What is the work Ww done on the box by the weight of the box?

A box of weight w=2.0N accelerates down a rough plane that is inclined at an angle ϕ=30∘ above the horizontal, as shown (Figure 6) . The normal force acting on the box has a magnitude n=1.7N, the coefficient of kinetic friction between the box and the plane is μk=0.30, and the displacement d⃗ of the box is 1.8 m down the inclined plane.

Nov 13, 2017

OK, first we need to find the force pulling the box down the plane, then figure out the work done.

Explanation:

The friction is given by ${F}_{r} = \mu . N$ where N is the normal reaction, 1.7N

So ${F}_{r} = 0.3 \times 1.7 = 0.51$ N this points against the motion, so acts up the plane.
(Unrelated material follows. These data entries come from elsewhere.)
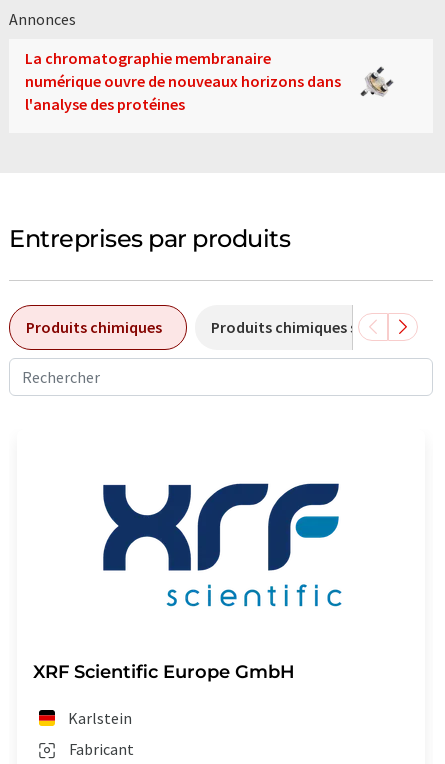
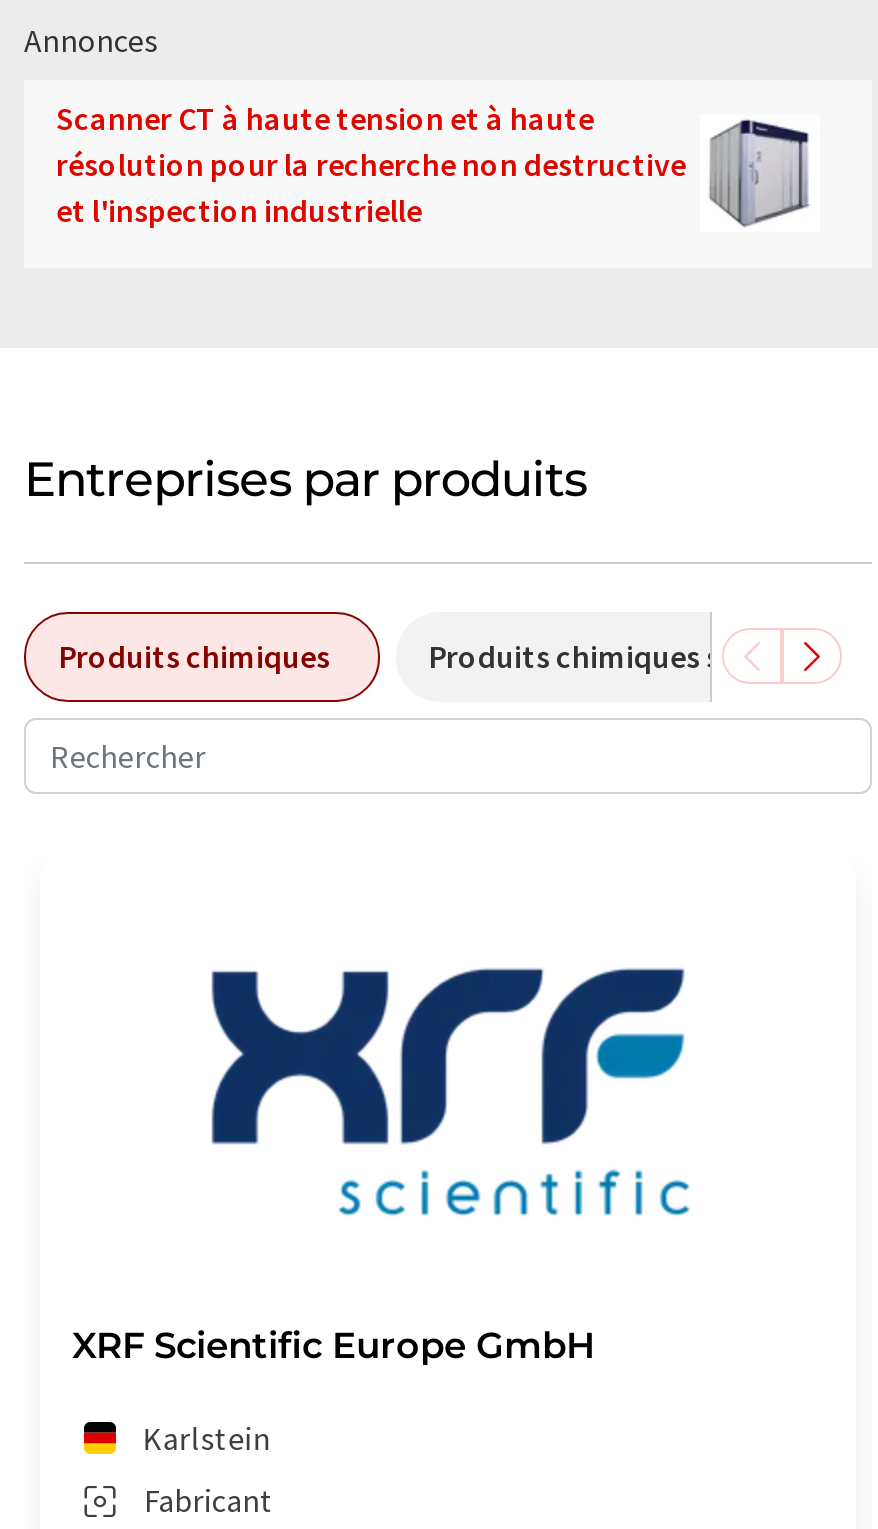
- [image]
- La chromatographie membranaire
- numérique ouvre de nouveaux horizons dans
- l'analyse des protéines
+ [image]
+ Scanner CT à haute tension et à haute
+ résolution pour la recherche non destructive
+ et l'inspection industrielle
The force acting down the plane is given by the component of gravity acting parallel to the plane, ${F}_{a} = m . g . \sin \theta$

${F}_{a} = 2 \times \sin {30}^{\circ}$ = 1 N

So the net force, $F = {F}_{a} - {F}_{r}$

$F = 0.49$ N

Work done, W = F.s

So $W = 0.49 \times 1.8$

Thus W = 0.882 or 0.88 Nm to 2 s.f.